Accountability for the Top 95 Percent


Perhaps the most controversial issue in education policy is test-based accountability. Since the 1980s, most states have had tests in reading and math (at least), and have used average school test scores for purposes ranging from praising or embarrassing school staffs to providing financial incentives or closing down low-scoring schools. Test-based accountability became national with NCLB, which required annual testing from grades 3-8, and prescribed sanctions for low-achieving schools. The Obama administration added to this an emphasis on using student test scores as part of teacher evaluations.

The entire test-based accountability movement has paid little attention to evidence. In fact, in 2011, the National Research Council reviewed research on high-stakes accountability and found few benefits.

There’s nothing wrong with testing students and identifying schools in which students appear to be making good or poor progress in comparison to other schools serving students with similar backgrounds, as long as this is just used as information to identify areas of need. What is damaging about accountability is the use of test scores for draconian consequences, such as firing principals and closing schools. The problem is that terror is just not a very good strategy for professional development. Teachers and principals afraid of punishment are more likely to use questionable strategies to raise their scores—teaching the test, reducing time on non-tested subjects, trying to attract higher-achieving kids or get rid of lower performers, not to mention out-and-out cheating. Neither terror nor the hope of rewards does much to fundamentally improve day to day teaching because the vast majority of teachers are already doing their best.
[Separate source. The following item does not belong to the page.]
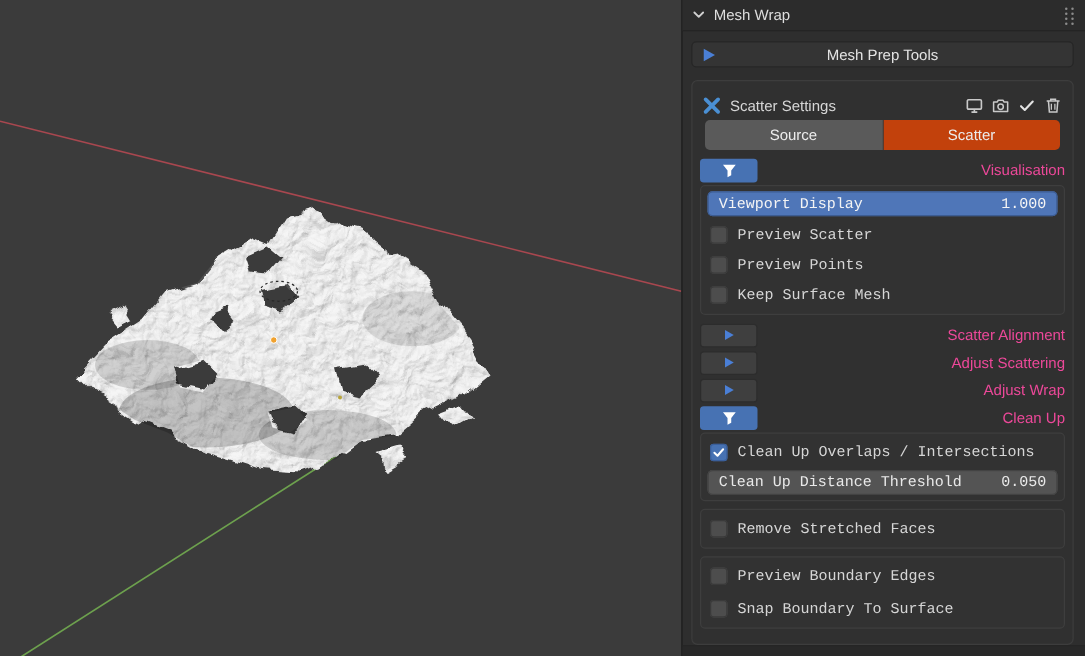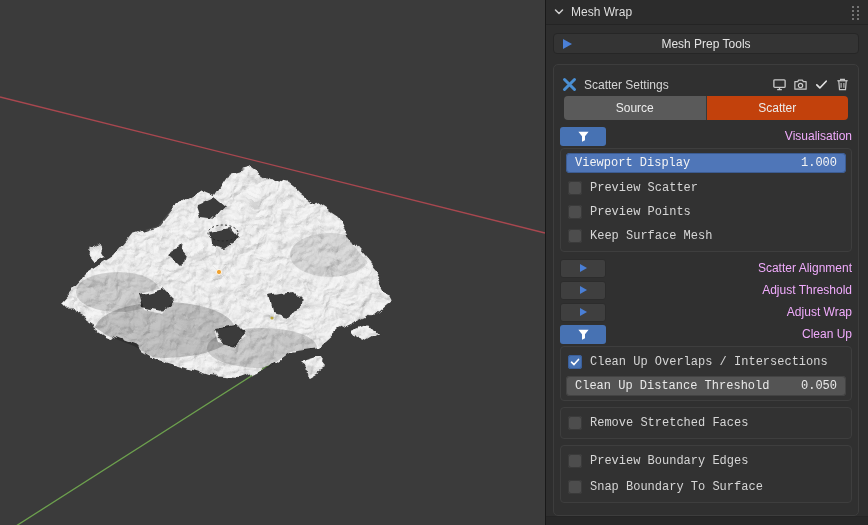"Visualisation" .right-label { color: #f0abfc -> #ec4899 }
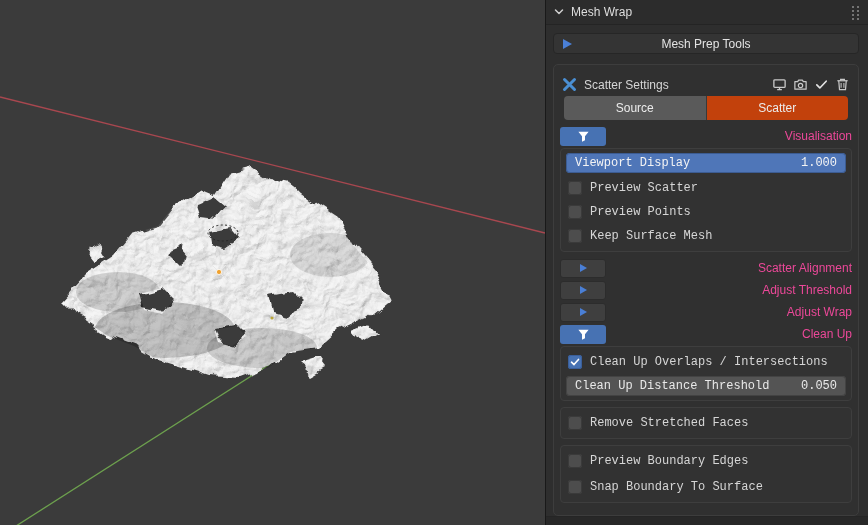"Adjust Threshold" span.right-label { text: Threshold -> Scattering }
There are bad apples, and they need to be rooted out. But you can’t improve the overall learning of America’s children unless you improve daily teaching practices for the top 95% of teachers, the ones who come to work every day, do their best, care about their kids, and go home dead tired.

Improving outcomes for the students of the top 95% requires top-quality, attractive, engaging professional development to help teachers use proven programs and practices. Because people are more likely to take seriously professional development they’ve chosen, teachers should have choices (as a school or department, primarily) of which proven programs they want to adopt and implement.

The toughest accountability should be reserved for the programs themselves, and the organizations that provide them. Teachers and principals should have confidence that if they do adopt a given program and implement it with fidelity and intelligence, it will work. This is best demonstrated in large experiments in which teachers in many schools use innovative programs, and outcomes are compared with similar schools without the programs. They should know that they’ll get enough training and coaching to see that the program will work.

Offering a broad range of proven programs would give local schools and districts
expanded opportunities to make wise choices for their children. Just as evidence in agriculture informs but does not force choices by farmers, evidence in education should enable school leaders to advance children’s learning in a system of choice, not compulsion.

If schools had choices among many proven programs, in all different subjects (tested as well as untested), the landscape of accountability would change. Instead of threatening teachers and principals, government could provide help for schools to adopt programs they want and need. Offering proven programs provides a means of improving outcomes even in untested areas, such as science, social studies, and foreign language. As time goes on, more and better programs with convincing evaluation evidence would appear, because developers and funders would perceive the need for them.

Moving to a focus on evidence-based reform will not solve all of the contentious issues about accountability, but it could help us focus the reform conversation on how to move forward the top 95% of teachers and schools—the ones who teach 95% of our kids—and how to put accountability in proper proportion.